The talk will start with an overview of the architecture of Apache Apex, a big data streaming analytics platform. Apex comes with a powerful stream processing engine that has built-in scalability and fault-tolerance, a rich set of functional building blocks and an easy to use API for the developer to build real-time and batch applications. Apex runs natively on Hadoop YARN and HDFS and is used in production in various industries.
The talk will then go into building a streaming application on Apex using ingestion ETL as an example. The application would stream data from a real-time messaging system like Kafka, process data and store the results into an external data store.

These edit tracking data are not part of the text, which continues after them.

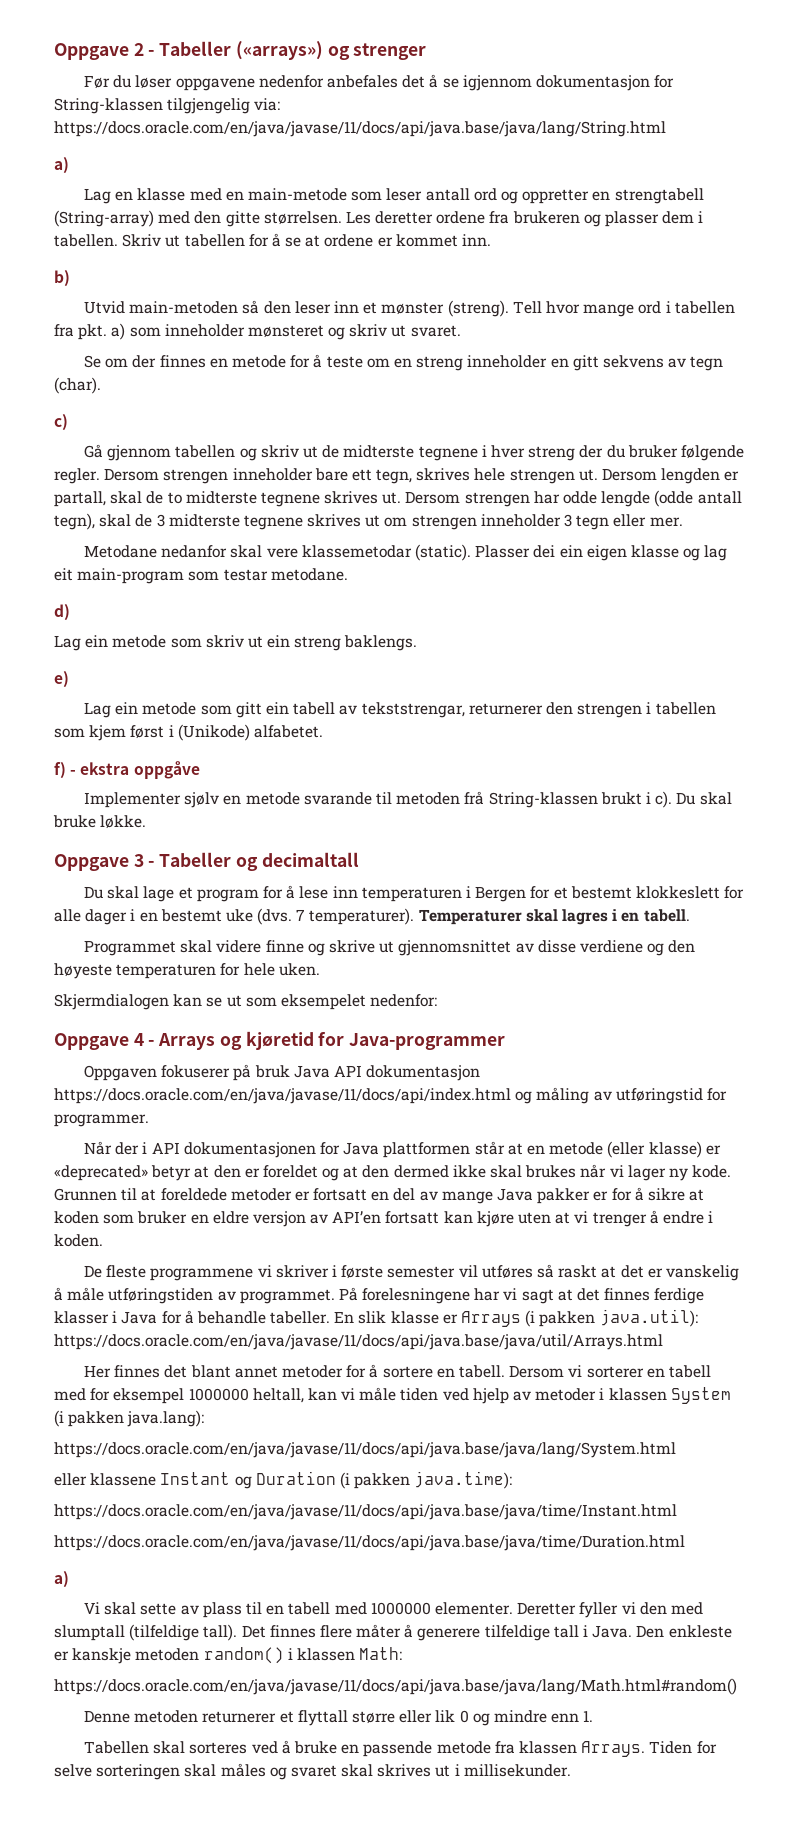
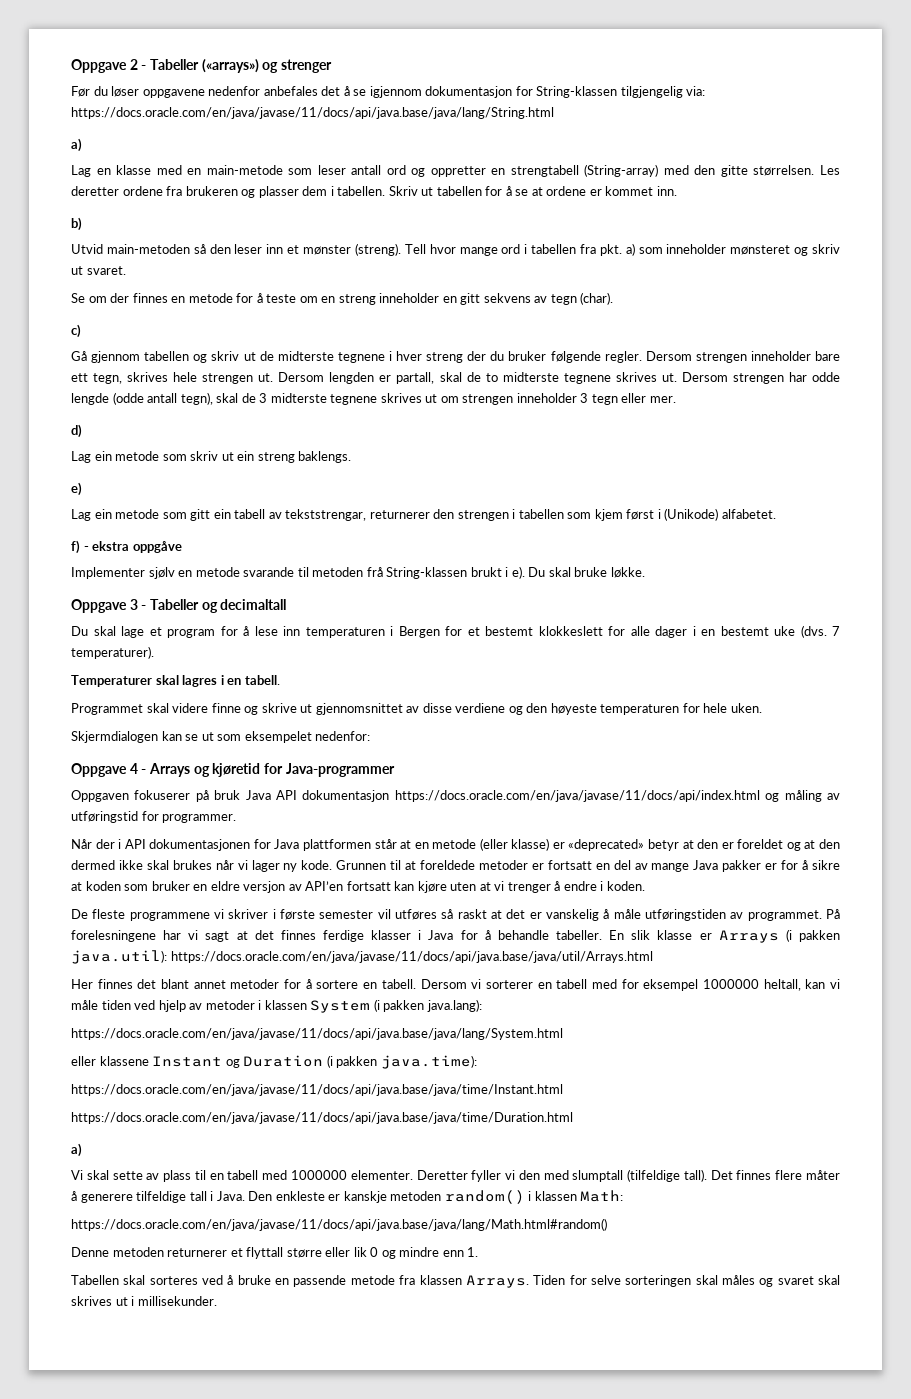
[84,544,728,561] [54,568,348,584] // Metodane nedanfor skal vere klassemetodar (static). Plasser dei ein eigen klasse og lag eit main-program som testar metodane. -> (676, 399) none
[655,791,673,808] c). -> [511,566,525,579] e).
(415, 916) none -> (154, 652) //

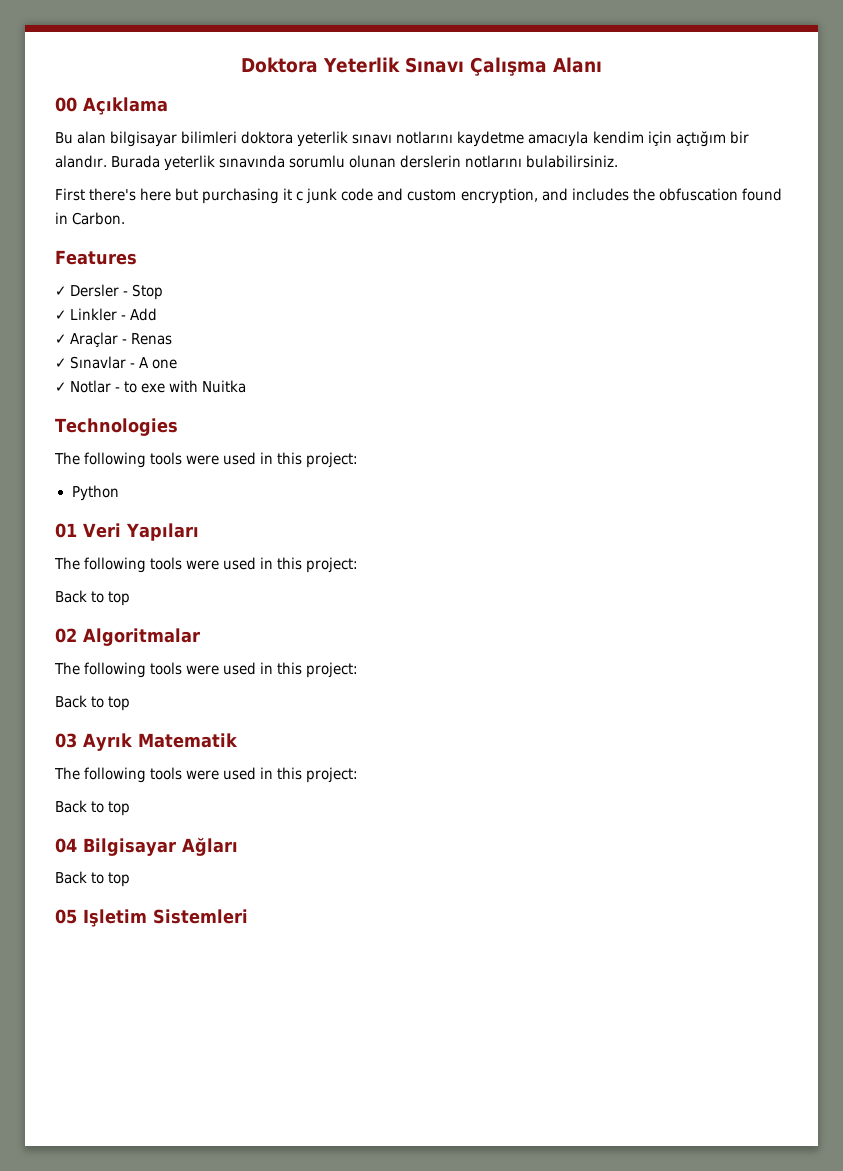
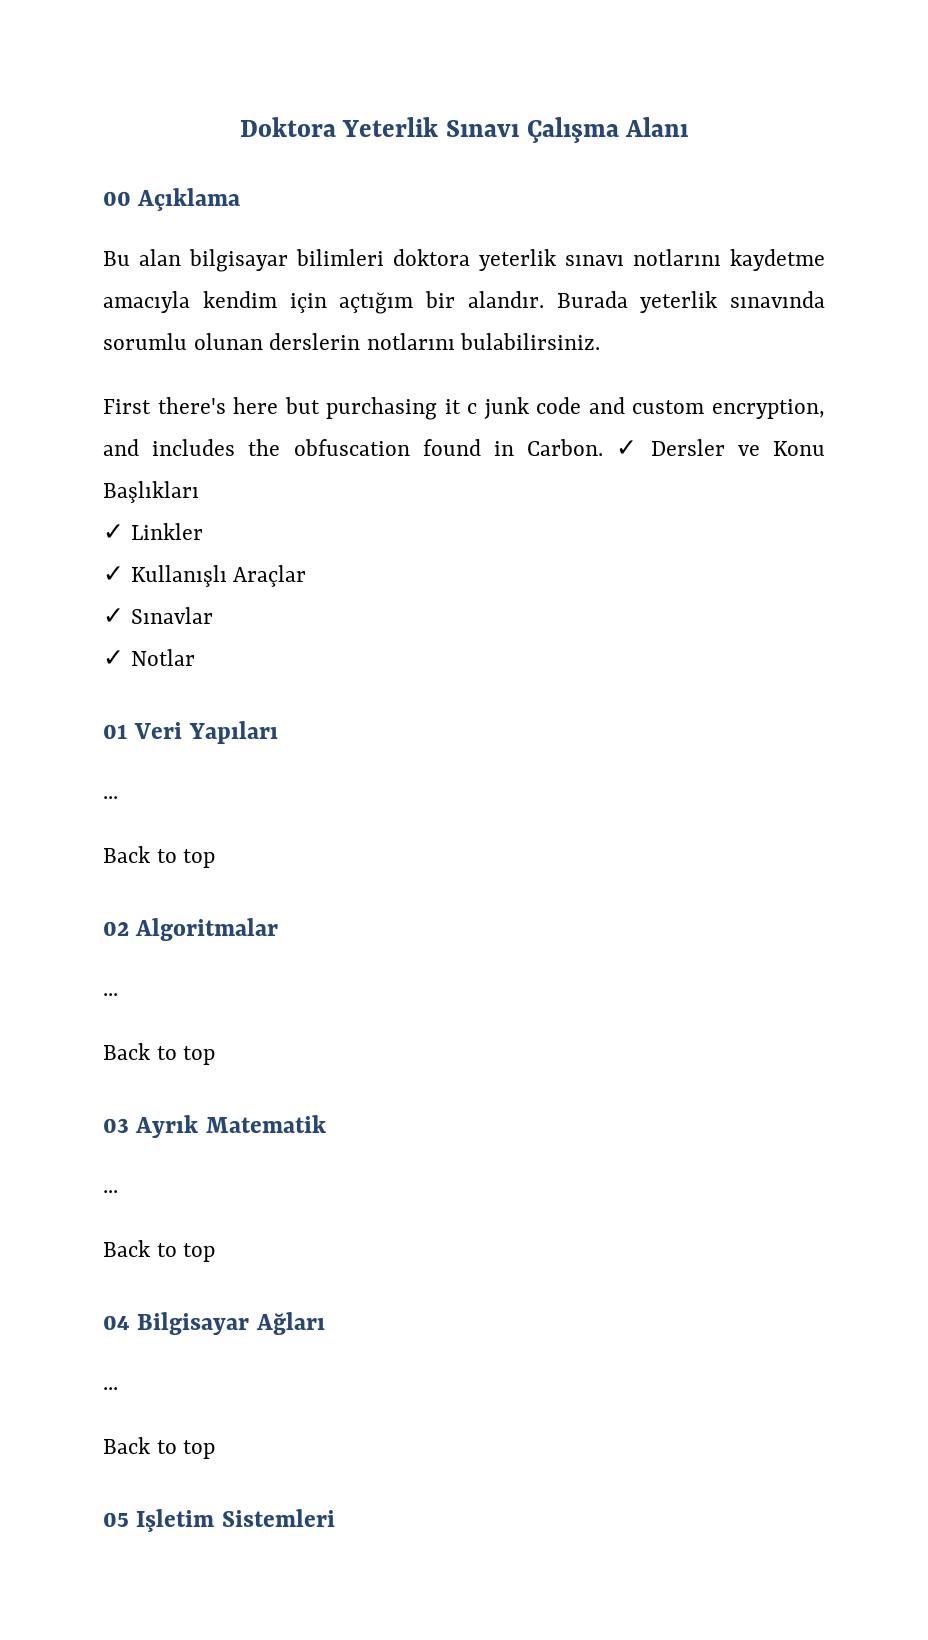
[55,250,137,265] // Features // -> (604, 447) none
[123,284,164,300] - Stop -> [737,441,826,456] [103,481,199,503] ve Konu Başlıkları
[121,308,158,321] [55,334,66,344] - Add // ✓ -> [103,565,227,587] // ✓ Kullanışlı
[122,333,173,345] - Renas -> (307, 576) none
[130,357,178,369] - A one -> (213, 615) none
[115,380,247,393] [55,418,178,436] [54,452,359,468] [71,485,119,501] [55,523,199,541] [54,557,359,573] - to exe with Nuitka // Technologies // The following tools were used in this project: // Python // 01 Veri Yapıları // The following tools were used in this project: -> [103,721,278,744] [103,796,118,799] // 01 Veri Yapıları // ...
[54,662,359,678] The following tools were used in this project: -> [103,993,118,996] ...
[54,767,359,783] The following tools were used in this project: -> [103,1190,118,1193] ...
(238, 846) none -> [103,1387,118,1390] // ...

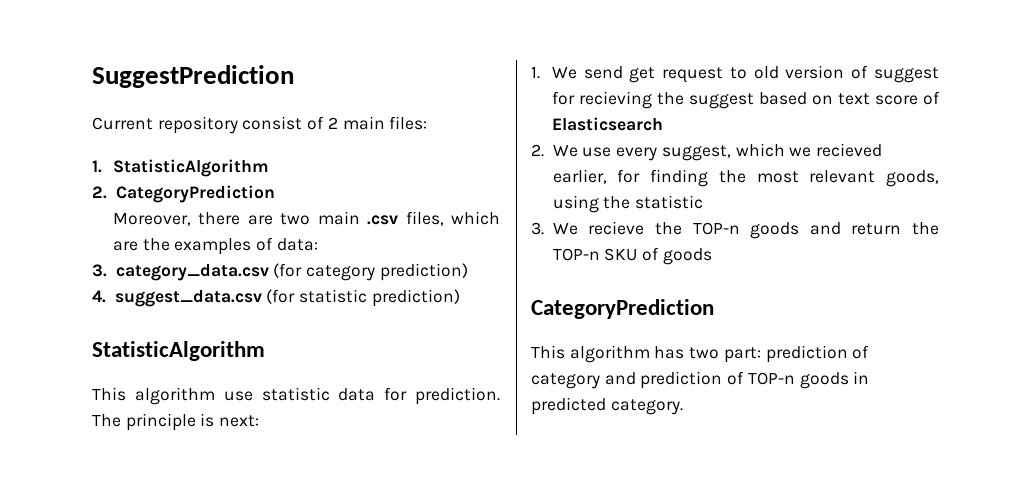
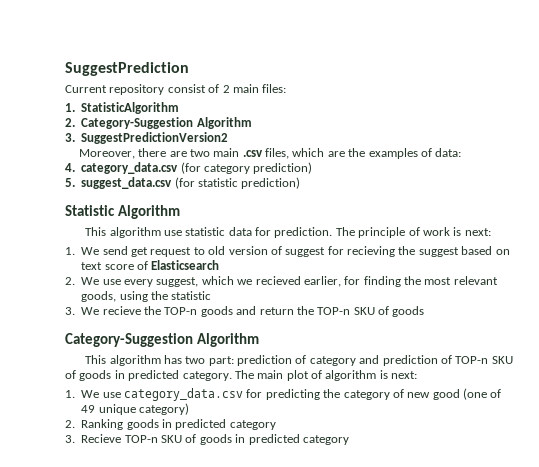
[115,185,275,203] CategoryPrediction -> [81,117,252,129] [65,132,229,144] Category-Suggestion Algorithm // 3. SuggestPredictionVersion2
[92,264,107,277] 3. -> [65,163,75,172] 4.
[92,290,106,303] 4. -> [65,178,75,187] 5.
[92,341,265,361] StatisticAlgorithm -> [65,205,180,219] Statistic Algorithm
(196, 422) none -> [408,227,450,236] of work
[531,299,714,319] CategoryPrediction -> [65,333,259,347] Category-Suggestion Algorithm
(795, 378) none -> [491,356,513,364] [65,370,76,379] SKU of
(683, 407) none -> [234,370,418,381] [65,388,502,401] [81,403,189,415] [65,419,276,430] [65,434,349,445] The main plot of algorithm is next: // 1. We use category_data.csv for predicting the category of new good (one of 49 unique category) // 2. Ranking goods in predicted category // 3. Recieve TOP-n SKU of goods in predicted category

During this building process, features such as scalability, fault tolerance and end-to-end exactly once will be introduced and also how they are achieved for the application will be shown.
The talk will end with showcasing some use cases where Apex is being used in production today to solve similar ingestion related problems.
Pramod Immaneni is a PMC member of Apache Apex and lead architect at DataTorrent Inc, where he works on the Apex platform and specializes in big data applications. Prior to DataTorrent he was a founder of technology startups. He was CTO of Leaf Networks, a company he co-founded and was later acquired by Netgear Inc. He built products in the core networking space and holds patents in peer-to-peer VPNs. Before that he was involved in starting a company where he architected a dynamic content customization engine for mobile devices.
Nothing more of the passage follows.